A flat circular coil with 103 turns, a radius of 3.96 10-2 m, and a resistance of 0.456 Ω is exposed to an external magnetic field that is directed perpendicular to the plane of the coil. The magnitude of the external magnetic field is changing at a rate of ΔB/Δt = 0.704 T/s, thereby inducing a current in the coil.
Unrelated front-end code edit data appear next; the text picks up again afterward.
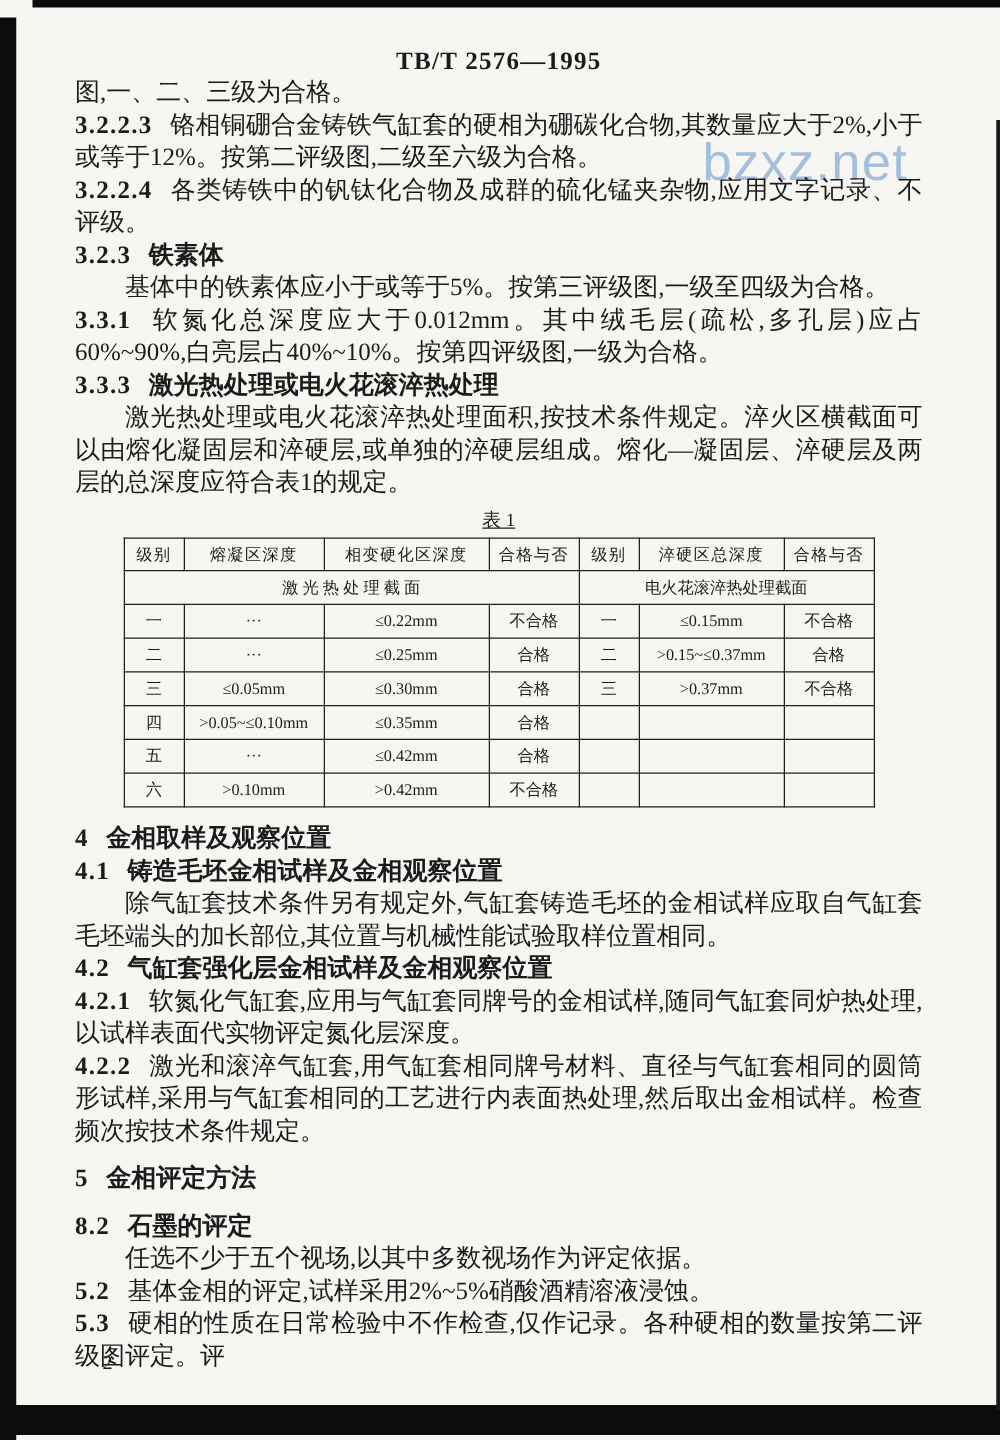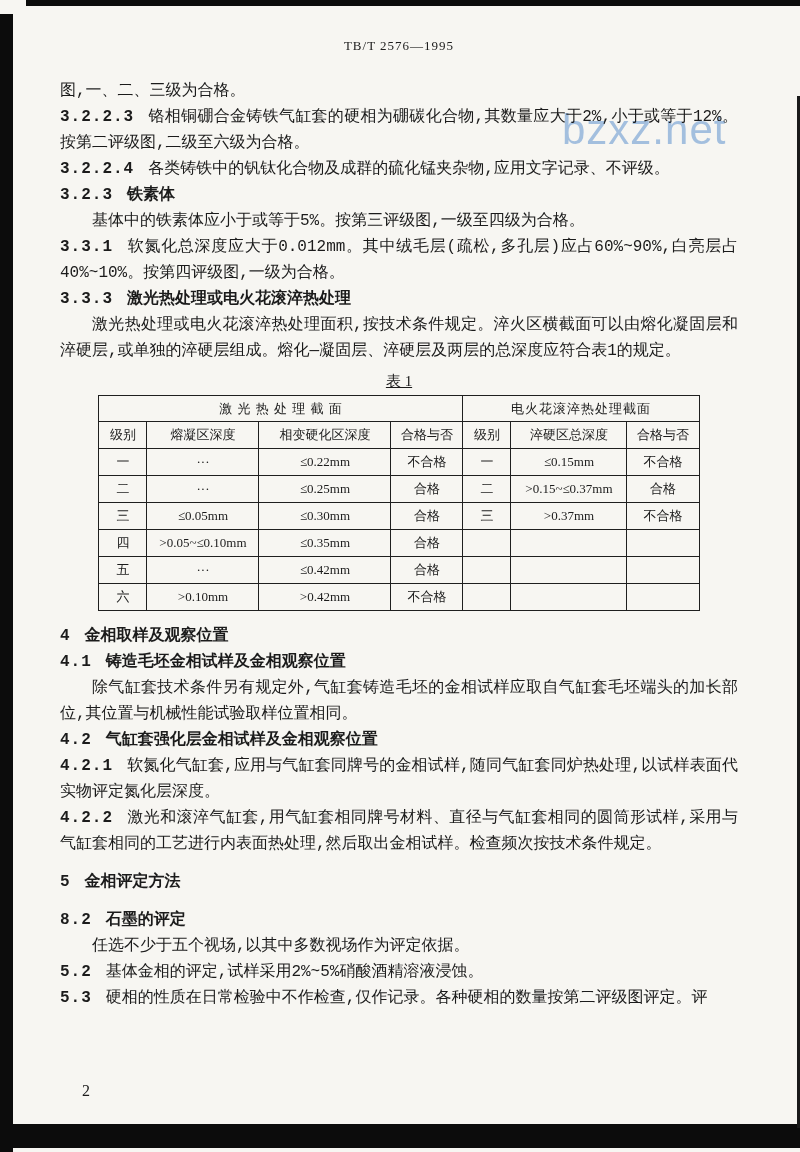"TB/T 2576—1995" .doc-header { font-size: 13px -> 20px; font-weight: normal -> bold; margin-bottom: 24px -> none }
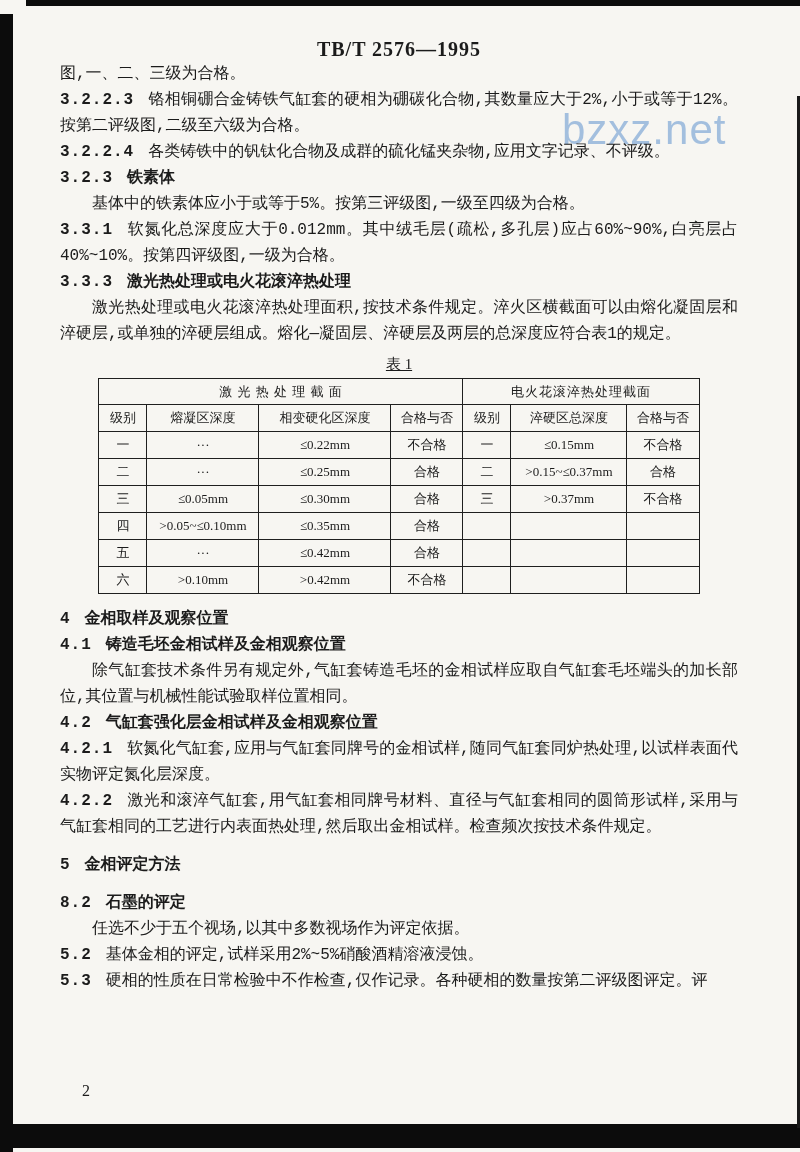"图,一、二、三级为合格。" .para { font-family: Liberation Mono, monospace -> none; font-size: 16px -> 20px }
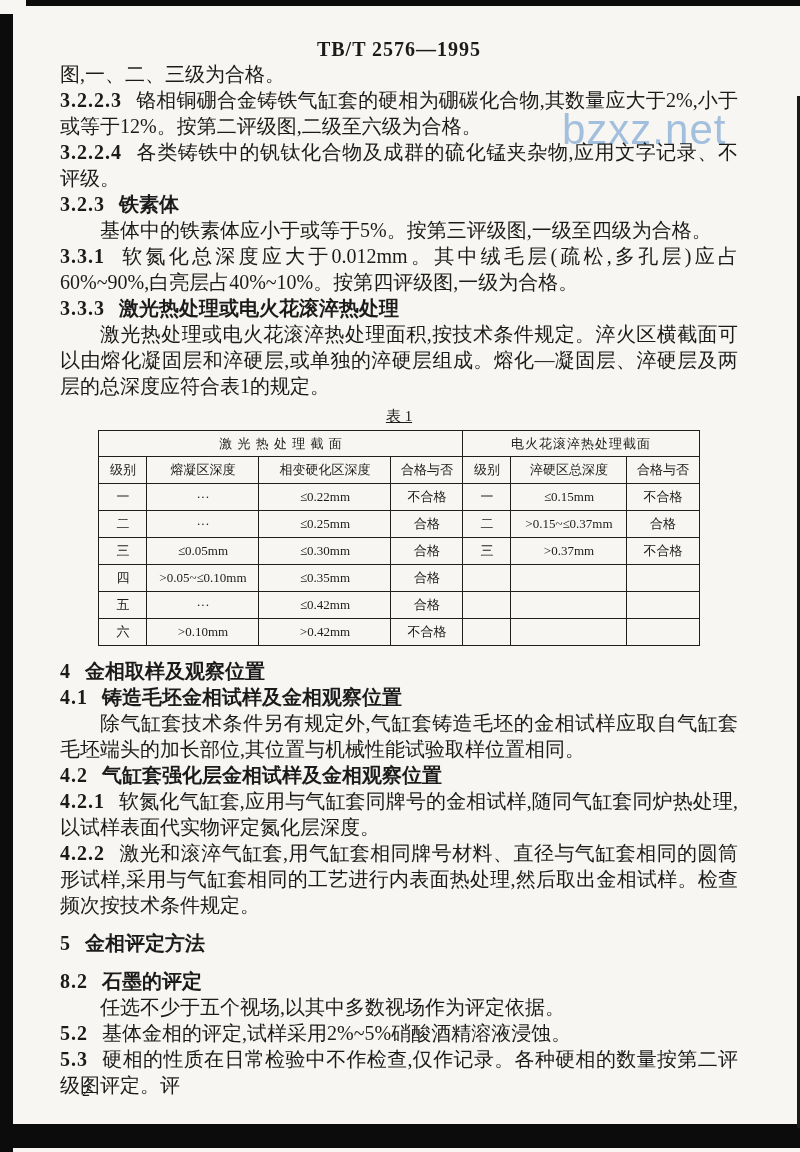"激 光 热 处 理" tr { order: before "级别" -> after "级别" }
Find the magnitude of the magnetic field at the center of the coil that is produced by the induced current.
the answer is 0.00128T
can you show me the steps to get this answer? thank you
To find the magnitude of the magnetic field at the center of the coil produced by the induced current, we can use Faraday's law of electromagnetic induction. According to Faraday's law, the induced electromotive force (EMF) is equal to the rate of change of magnetic flux through the coil. We can then use Ohm's law to relate the EMF to the induced current and the resistance of the coil.
The first step is to find the magnitude of the induced EMF:
EMF = -N(dΦ/dt)
where N is the number of turns in the coil and dΦ/dt is the rate of change of magnetic flux.
The magnetic flux through the coil is given by:
Φ = B*A
where B is the magnetic field and A is the area of the coil. In this case, the coil is flat and circular, so the area is equal to the area of a circle with radius r:
A = πr^2
Taking the derivative of the flux with respect to time gives:
dΦ/dt = d(B*A)/dt = A*(dB/dt)
Now we can substitute this expression into the equation for the induced EMF:
EMF = -N(dΦ/dt) = -N*A*(dB/dt)
Finally, using Ohm's law, the induced EMF can be related to the induced current (I) and the resistance (R) of the coil:
EMF = I*R
Setting these two equations equal to each other:
-I*R = -N*A*(dB/dt)
Since we want to find the magnitude of the magnetic field (B) at the center of the coil, we can use the formula for the magnetic field produced by a current-carrying loop at its center:
B = μ0*N*I/(2*R)
Here, μ0 is the permeability of free space. To simplify the equation, we can substitute 2R for the expression for A:
B = μ0*N*I/R
Now we can substitute the expression for the induced current (I) into the equation for the magnetic field:
B = μ0*N*(-I*R)/(R)
B = -μ0*N*I
We know that the magnitude of the change in the magnetic field with respect to time (|dB/dt|) is 0.704 T/s. From the problem statement, we are given the number of turns (N = 103), the radius (r = 3.96 * 10^-2 m), and the resistance (R = 0.456 Ω).
To find the induced current (I), we can rearrange the equation for the induced EMF and solve for I:
I = EMF/R = -N*A*(dB/dt)/R
I = -N*A*(dB/dt)/R
I = -N*π*r^2*(dB/dt)/R
Substituting the given values into the equation:
I = -103*π*(3.96 * 10^-2)^2*(0.704 T/s)/0.456 Ω
Simplifying the expression:
I ≈ -0.00122 A
Finally, substituting the value of I into the equation for the magnetic field:
B = -μ0*N*I
B = -(4π * 10^-7 T*m/A)*103 * (-0.00122 A)
Simplifying the expression:
B ≈ 0.00128 T
Thus, the magnitude of the magnetic field at the center of the coil, produced by the induced current, is approximately 0.00128 T.